Go embed Package Tutorial
Bundle static files, templates, and SQL migrations into your Go binary with the embed package. Learn the directive syntax, embed.FS usage, and where it shines versus a separate assets dir.
What you'll learn
- ✓What //go:embed does at compile time
- ✓How to embed strings, bytes, and filesystems
- ✓Serving embedded files over HTTP
- ✓Using embed.FS with templates and migrations
- ✓Limitations and gotchas
Prerequisites
- •Basic Go program structure
Before Go 1.16, shipping a binary that needed templates, SQL files, or static assets meant either a build script that turned files into Go source, or a deploy that copied a folder alongside the binary. The embed package made both unnecessary. Now you point a comment at a file and it lands inside the binary.
What embed is and why
embed is a standard library package that lets the compiler read files from disk and bake them into your binary as variables. The result is a single executable that can serve its own assets, render its own templates, and apply its own migrations without depending on the filesystem of the deployed host.

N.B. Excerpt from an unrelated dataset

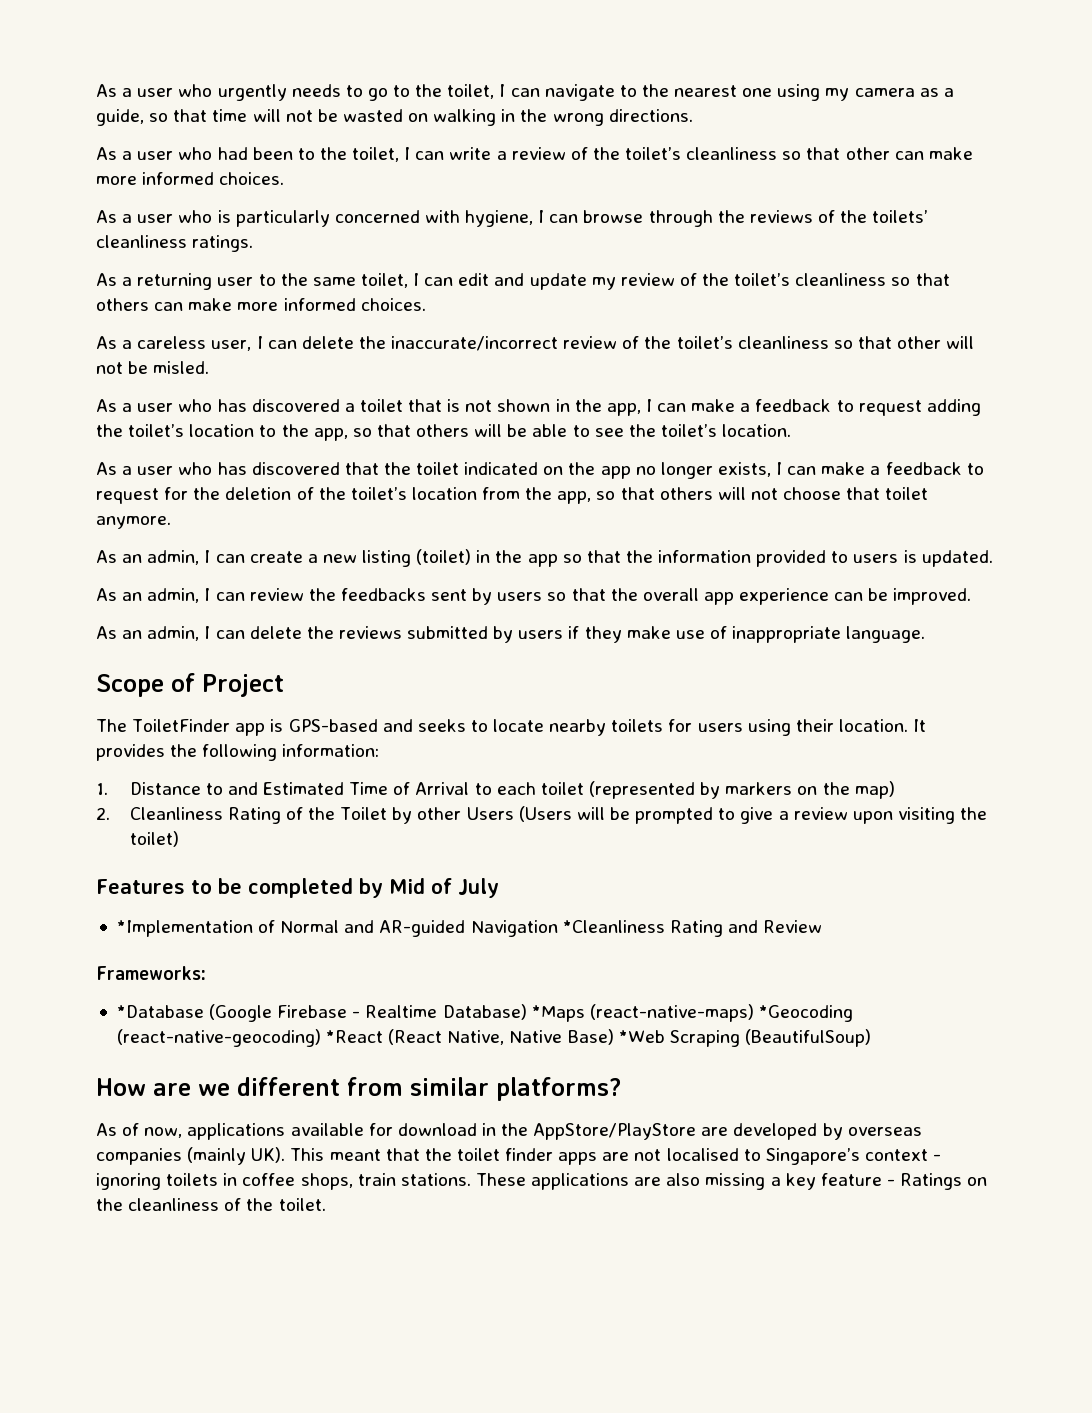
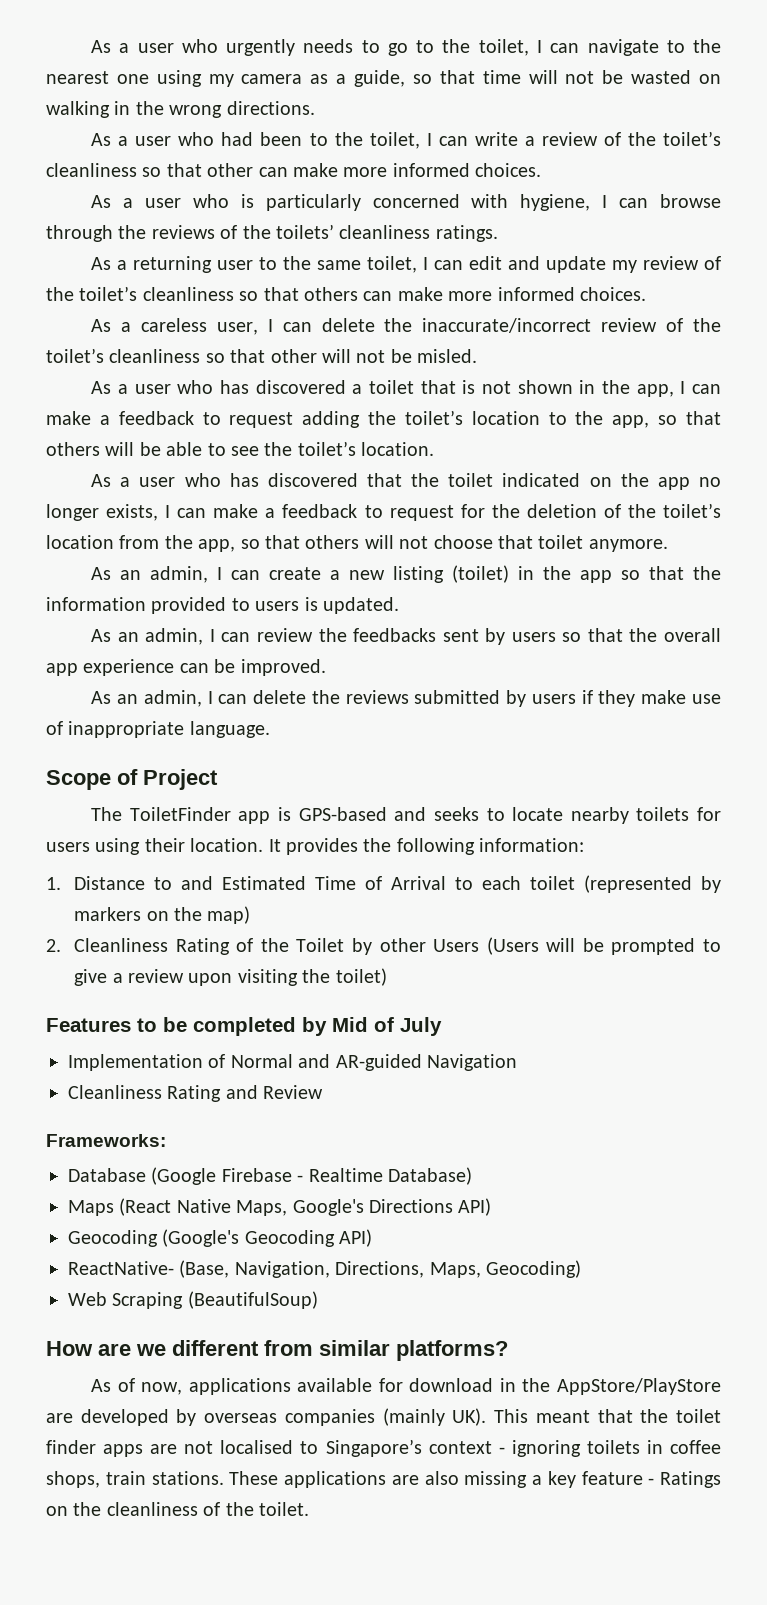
[116,920,253,937] *Implementation -> [68,1054,203,1071] Implementation
[562,920,665,933] *Cleanliness -> [68,1085,162,1099] // Cleanliness
[116,1005,204,1018] *Database -> [68,1168,146,1182] Database
[531,1004,853,1022] [116,1029,665,1047] *Maps (react-native-maps) *Geocoding (react-native-geocoding) *React (React Native, Native Base) *Web -> [68,1198,492,1216] [68,1229,373,1247] [68,1260,581,1278] [68,1292,107,1306] // Maps (React Native Maps, Google's Directions API) // Geocoding (Google's Geocoding API) // ReactNative- (Base, Navigation, Directions, Maps, Geocoding) // Web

The reasons to use it are deployment simplicity and version safety. The assets ship with the code that needs them, at the exact revision that was tested. No drift, no missing files, no “works on staging” surprises.
Mental model
//go:embed is a compiler directive, not a runtime function. It is a magic comment that the Go compiler reads when the next variable is declared. The variable must be string, []byte, or embed.FS. The directive is resolved at build time against the package directory and frozen into the binary.
embed.FS implements fs.FS, which means any code that expects a filesystem (http.FS, template.ParseFS, sql/migrate) can use embedded assets transparently.
Hands-on example
Assume this directory layout.
main.go
templates/index.html
static/style.css
migrations/0001_init.sql
package main
import (
"embed"
"html/template"
"io/fs"
"net/http"
)
//go:embed templates/*.html
var tmplFS embed.FS
//go:embed static
var staticFS embed.FS
//go:embed migrations/*.sql
var migrations embed.FS
var tmpl = template.Must(template.ParseFS(tmplFS, "templates/*.html"))
func main() {
sub, _ := fs.Sub(staticFS, "static")
http.Handle("/static/", http.StripPrefix("/static/", http.FileServer(http.FS(sub))))
http.HandleFunc("/", func(w http.ResponseWriter, r *http.Request) {
tmpl.ExecuteTemplate(w, "index.html", nil)
})
http.ListenAndServe(":8080", nil)
}
Common pitfalls
The directive must be on the line immediately before the variable. A blank line in between silently disables it, and your variable will be empty at runtime with no error.
Paths in //go:embed are relative to the source file, not the build root, and cannot escape the package directory. You cannot embed ../shared/assets because that path leaves the package. Move the files into the package or use a Go module symlink workaround.
Hidden files and files starting with _ are skipped by default. Use the all: prefix to include them, like //go:embed all:templates. This trips up people who name partials with leading underscores.
Embedded filesystems are read-only and use forward slashes regardless of OS. Do not concatenate with filepath.Join or you’ll produce backslashes on Windows and break lookups.
Practical tips
For HTTP file servers, always use fs.Sub to strip the directory prefix from URLs. Otherwise requests for /static/style.css look for static/static/style.css inside the embedded FS.
In tests, swap embed.FS for os.DirFS("./templates") via an fs.FS interface. That lets you edit templates without rebuilding while running with embedded assets in production.
Keep an eye on binary size. Embedding a few hundred kilobytes is free. Embedding a 200 MB video is technically allowed but inflates your image and slows builds. For large assets, a CDN is still the right answer.
If you need to embed a single file as a string for things like a SQL schema, prefer string over embed.FS so you can pass it directly to db.Exec without an extra read step.
Wrap-up
embed removes a category of deployment bugs by making your binary self-contained. Place the directive on the line above the variable, use embed.FS for trees, and reach for fs.Sub when serving HTTP. With those habits, your service ships as one file that has everything it needs.